▶ [Aim of the exercise]: Copy, from the material below, each line where "subtotal" shows up.

══════════════════════════════

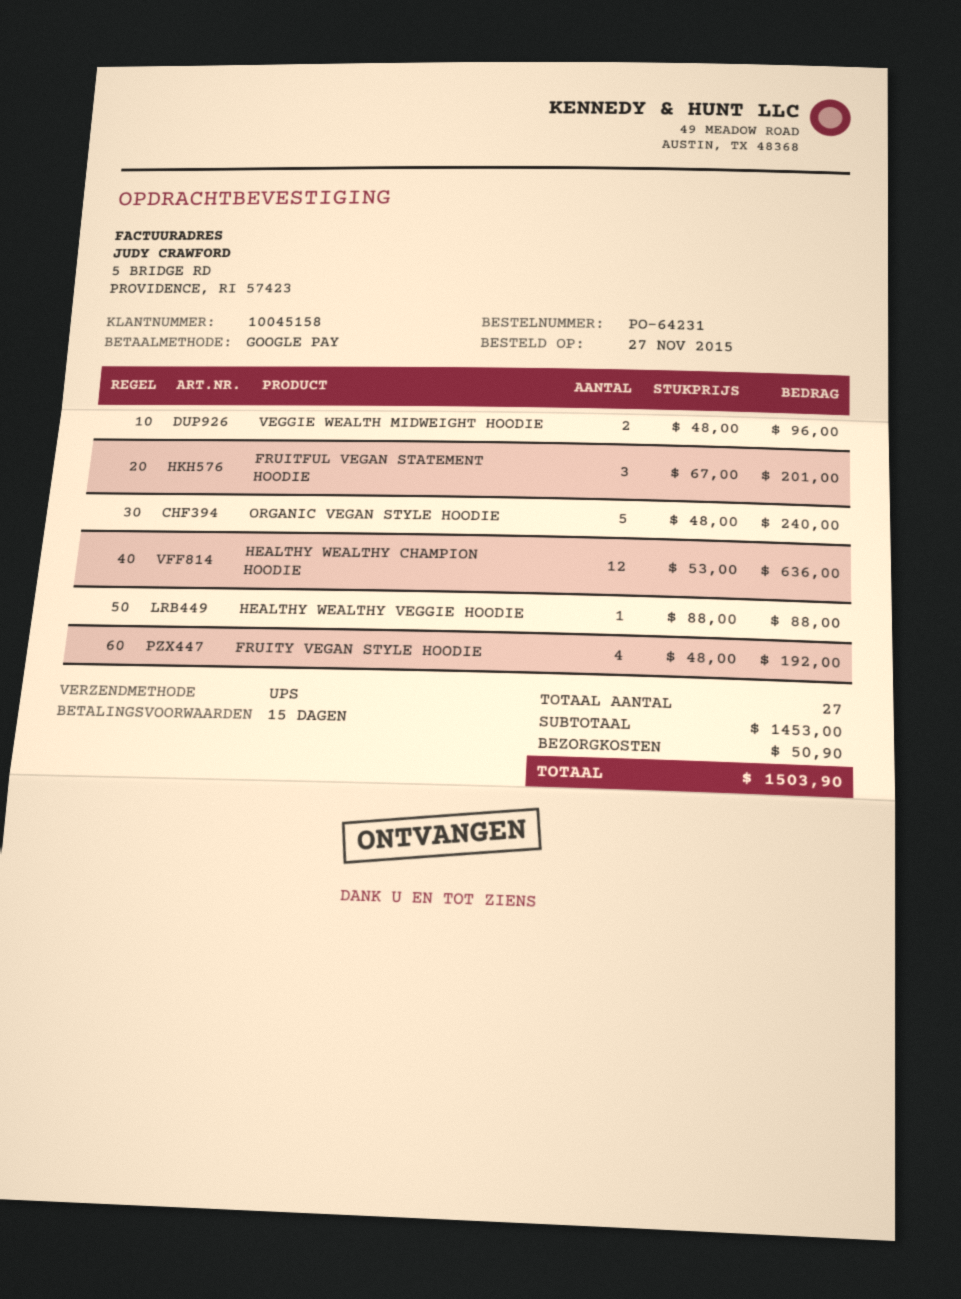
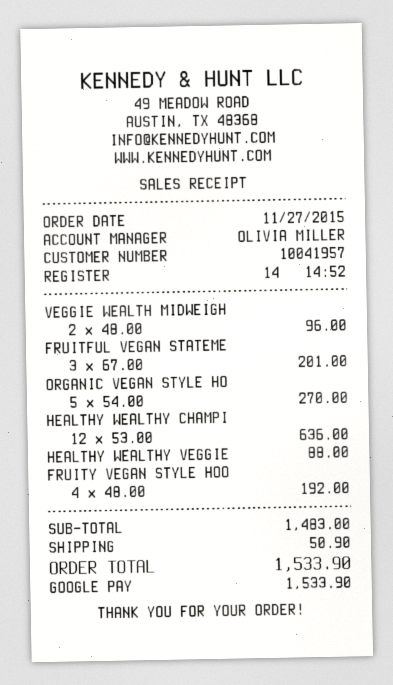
customer number: 10045158 -> 10041957
ORGANIC VEGAN STYLE HOODIE: 5 x 48.00 = 240.00 -> 5 x 54.00 = 270.00
subtotal: 1453.00 -> 1483.00
total: 1503.90 -> 1533.90

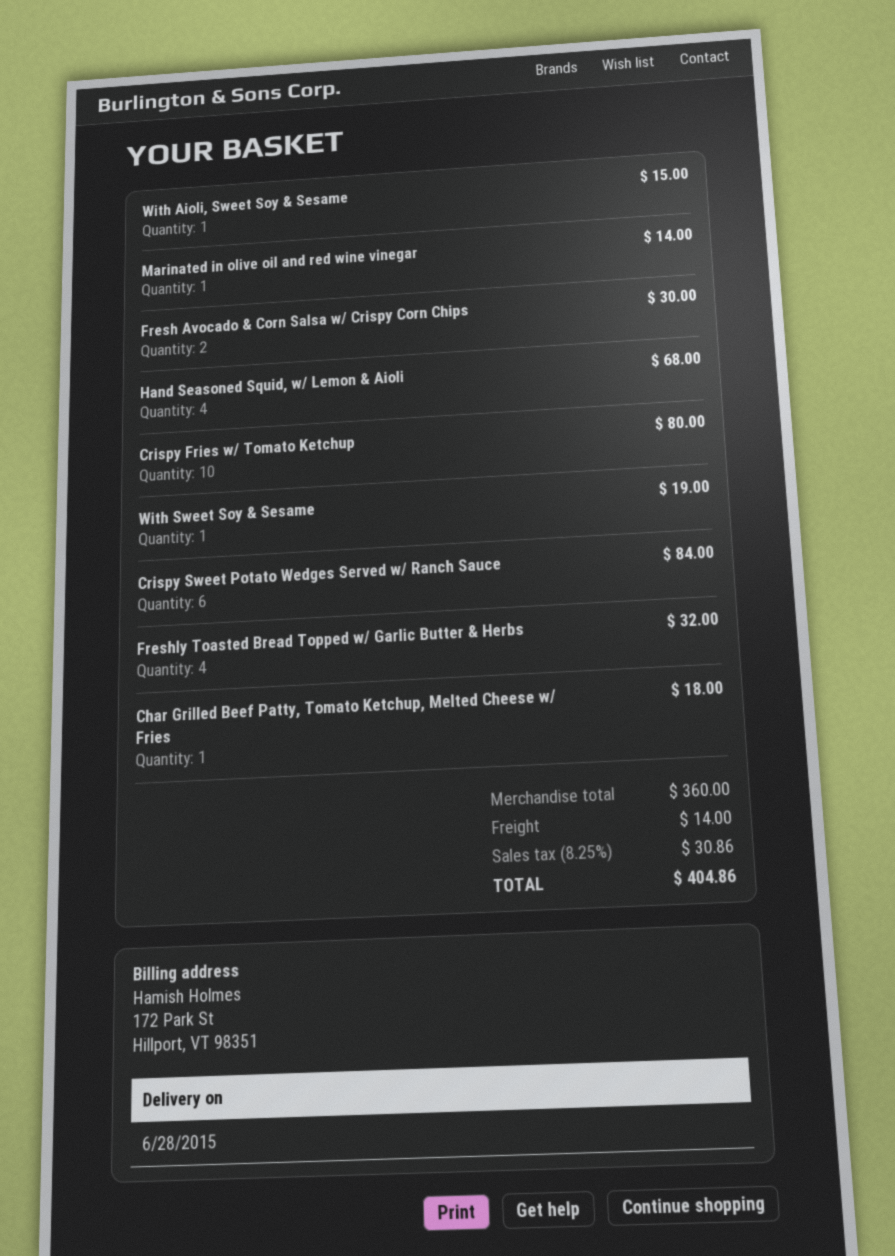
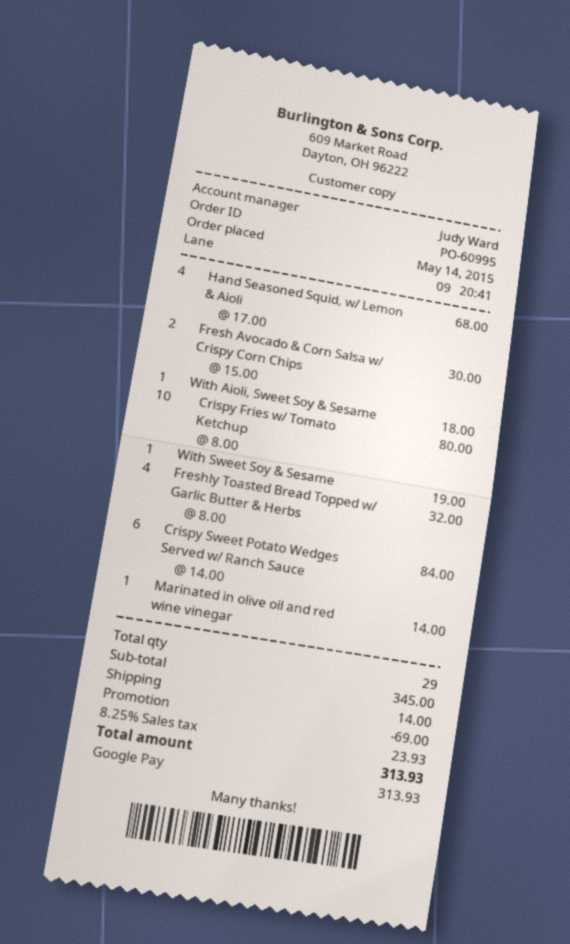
With Aioli, Sweet Soy & Sesame: 1 for 15.00 -> 1 for 18.00
Char Grilled Beef Patty, Tomato Ketchup, Melted Cheese w/ Fries: 1 for 18.00 -> none
subtotal: 360.00 -> 345.00
discount: none -> 69.00
tax: 8.25% = 30.86 -> 8.25% = 23.93
total: 404.86 -> 313.93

══════════════════════════════

▶ [Output for this task]:
subtotal: 1453.00 -> 1483.00
subtotal: 360.00 -> 345.00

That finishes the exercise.